◆ **Activity**
If a line of the listing contains the string "letter", return that line.

Data supplied Block Start

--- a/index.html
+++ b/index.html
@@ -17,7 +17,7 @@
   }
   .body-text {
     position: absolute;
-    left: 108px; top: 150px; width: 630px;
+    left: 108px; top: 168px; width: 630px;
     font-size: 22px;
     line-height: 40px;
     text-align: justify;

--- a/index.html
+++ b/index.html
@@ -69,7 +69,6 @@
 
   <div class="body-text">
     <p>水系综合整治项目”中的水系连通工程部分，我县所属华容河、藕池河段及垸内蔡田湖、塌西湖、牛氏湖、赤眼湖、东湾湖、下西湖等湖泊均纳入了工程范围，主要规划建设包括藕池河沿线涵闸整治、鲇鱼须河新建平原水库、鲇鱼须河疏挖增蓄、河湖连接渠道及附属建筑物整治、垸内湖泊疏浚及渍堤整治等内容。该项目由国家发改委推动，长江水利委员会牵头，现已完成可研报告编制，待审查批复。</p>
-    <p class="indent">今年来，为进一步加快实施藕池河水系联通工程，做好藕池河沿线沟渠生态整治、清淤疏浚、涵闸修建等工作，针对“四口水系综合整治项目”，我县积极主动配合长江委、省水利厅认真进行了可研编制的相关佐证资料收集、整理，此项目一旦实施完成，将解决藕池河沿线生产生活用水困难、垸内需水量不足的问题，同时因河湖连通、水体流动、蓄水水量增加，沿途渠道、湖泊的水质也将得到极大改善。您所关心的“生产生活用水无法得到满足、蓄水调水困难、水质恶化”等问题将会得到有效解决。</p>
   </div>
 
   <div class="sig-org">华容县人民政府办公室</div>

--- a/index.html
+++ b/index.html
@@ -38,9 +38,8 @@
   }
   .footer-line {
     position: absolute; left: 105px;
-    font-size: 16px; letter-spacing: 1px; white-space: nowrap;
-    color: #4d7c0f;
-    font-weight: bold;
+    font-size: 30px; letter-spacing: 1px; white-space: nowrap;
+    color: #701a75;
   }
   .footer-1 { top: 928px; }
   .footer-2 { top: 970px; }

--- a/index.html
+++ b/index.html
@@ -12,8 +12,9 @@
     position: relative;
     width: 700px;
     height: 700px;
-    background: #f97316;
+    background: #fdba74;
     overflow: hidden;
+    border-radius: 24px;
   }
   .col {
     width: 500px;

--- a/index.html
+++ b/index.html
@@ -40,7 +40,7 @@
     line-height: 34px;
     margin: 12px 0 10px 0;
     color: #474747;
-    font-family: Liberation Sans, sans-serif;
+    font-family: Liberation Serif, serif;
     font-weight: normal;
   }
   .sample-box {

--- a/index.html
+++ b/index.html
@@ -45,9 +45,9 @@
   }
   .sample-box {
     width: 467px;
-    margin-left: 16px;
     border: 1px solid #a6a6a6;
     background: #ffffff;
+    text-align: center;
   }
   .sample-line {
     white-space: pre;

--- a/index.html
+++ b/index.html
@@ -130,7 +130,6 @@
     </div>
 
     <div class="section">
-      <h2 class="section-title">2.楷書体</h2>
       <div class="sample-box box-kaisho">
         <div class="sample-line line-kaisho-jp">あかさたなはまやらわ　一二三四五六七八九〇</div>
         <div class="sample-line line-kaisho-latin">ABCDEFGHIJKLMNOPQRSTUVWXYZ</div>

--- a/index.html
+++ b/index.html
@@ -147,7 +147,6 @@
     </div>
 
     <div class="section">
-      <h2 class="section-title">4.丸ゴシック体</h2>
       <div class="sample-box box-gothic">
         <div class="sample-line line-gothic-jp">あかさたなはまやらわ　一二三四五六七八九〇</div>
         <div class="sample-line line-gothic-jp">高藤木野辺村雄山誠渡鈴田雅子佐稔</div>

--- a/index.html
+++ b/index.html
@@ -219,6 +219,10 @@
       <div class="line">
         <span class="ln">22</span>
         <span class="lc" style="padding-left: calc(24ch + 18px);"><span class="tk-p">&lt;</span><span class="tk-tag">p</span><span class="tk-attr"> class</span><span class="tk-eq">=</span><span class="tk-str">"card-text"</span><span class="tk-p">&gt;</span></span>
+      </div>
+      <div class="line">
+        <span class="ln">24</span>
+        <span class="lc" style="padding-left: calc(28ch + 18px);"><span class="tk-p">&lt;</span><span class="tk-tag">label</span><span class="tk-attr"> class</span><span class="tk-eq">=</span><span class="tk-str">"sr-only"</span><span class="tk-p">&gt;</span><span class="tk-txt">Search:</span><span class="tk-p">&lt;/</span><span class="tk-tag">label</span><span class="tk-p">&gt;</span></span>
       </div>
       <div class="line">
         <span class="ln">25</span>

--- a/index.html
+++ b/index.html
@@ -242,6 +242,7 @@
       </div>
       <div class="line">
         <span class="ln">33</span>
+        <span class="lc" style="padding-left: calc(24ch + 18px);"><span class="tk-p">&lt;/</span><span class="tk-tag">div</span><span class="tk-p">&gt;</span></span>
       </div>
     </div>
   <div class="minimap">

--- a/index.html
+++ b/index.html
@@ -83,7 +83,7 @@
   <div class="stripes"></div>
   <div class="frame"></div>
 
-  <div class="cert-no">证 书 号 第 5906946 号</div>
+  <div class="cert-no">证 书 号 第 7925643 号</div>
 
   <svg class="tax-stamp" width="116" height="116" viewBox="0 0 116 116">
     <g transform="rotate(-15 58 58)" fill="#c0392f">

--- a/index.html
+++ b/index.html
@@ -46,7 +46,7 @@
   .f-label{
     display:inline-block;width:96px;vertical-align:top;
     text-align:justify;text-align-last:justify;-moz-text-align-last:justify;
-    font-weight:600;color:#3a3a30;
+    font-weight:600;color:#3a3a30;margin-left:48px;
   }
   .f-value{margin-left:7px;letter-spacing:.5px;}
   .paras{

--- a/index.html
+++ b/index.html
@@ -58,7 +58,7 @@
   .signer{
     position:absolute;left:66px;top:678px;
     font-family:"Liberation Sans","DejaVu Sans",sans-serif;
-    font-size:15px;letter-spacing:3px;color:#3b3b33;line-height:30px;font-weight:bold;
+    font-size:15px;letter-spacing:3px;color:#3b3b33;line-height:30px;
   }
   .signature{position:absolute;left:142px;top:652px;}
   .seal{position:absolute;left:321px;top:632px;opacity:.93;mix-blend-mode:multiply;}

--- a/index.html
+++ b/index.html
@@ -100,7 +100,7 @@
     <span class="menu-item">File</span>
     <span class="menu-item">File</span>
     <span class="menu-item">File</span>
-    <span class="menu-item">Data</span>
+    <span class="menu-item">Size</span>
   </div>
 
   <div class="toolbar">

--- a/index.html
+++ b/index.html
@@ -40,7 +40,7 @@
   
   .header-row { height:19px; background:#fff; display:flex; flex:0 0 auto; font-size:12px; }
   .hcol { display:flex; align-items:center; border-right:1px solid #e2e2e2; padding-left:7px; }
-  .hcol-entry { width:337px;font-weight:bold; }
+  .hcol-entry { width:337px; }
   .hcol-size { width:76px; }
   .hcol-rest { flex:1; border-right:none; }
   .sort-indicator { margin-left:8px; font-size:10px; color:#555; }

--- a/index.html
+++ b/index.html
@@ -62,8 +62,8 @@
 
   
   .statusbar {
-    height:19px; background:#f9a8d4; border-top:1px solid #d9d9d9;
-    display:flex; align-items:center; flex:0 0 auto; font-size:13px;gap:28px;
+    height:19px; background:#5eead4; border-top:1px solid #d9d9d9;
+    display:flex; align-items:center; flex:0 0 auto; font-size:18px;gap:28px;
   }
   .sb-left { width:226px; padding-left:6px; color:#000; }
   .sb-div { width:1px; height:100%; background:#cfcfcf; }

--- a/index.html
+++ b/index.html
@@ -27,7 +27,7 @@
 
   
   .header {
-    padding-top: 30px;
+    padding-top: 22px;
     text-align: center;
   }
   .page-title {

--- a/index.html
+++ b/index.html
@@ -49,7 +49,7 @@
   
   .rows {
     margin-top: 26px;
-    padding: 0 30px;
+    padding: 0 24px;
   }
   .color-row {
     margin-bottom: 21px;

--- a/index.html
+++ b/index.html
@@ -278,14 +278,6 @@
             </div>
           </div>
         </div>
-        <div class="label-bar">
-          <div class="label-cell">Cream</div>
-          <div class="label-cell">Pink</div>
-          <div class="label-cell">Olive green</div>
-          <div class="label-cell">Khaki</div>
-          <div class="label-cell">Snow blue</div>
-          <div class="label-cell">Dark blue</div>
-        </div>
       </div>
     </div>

Data supplied Block End

◆ **Task solution**
-    font-size: 16px; letter-spacing: 1px; white-space: nowrap;
+    font-size: 30px; letter-spacing: 1px; white-space: nowrap;
   .f-value{margin-left:7px;letter-spacing:.5px;}
-    font-size:15px;letter-spacing:3px;color:#3b3b33;line-height:30px;font-weight:bold;
+    font-size:15px;letter-spacing:3px;color:#3b3b33;line-height:30px;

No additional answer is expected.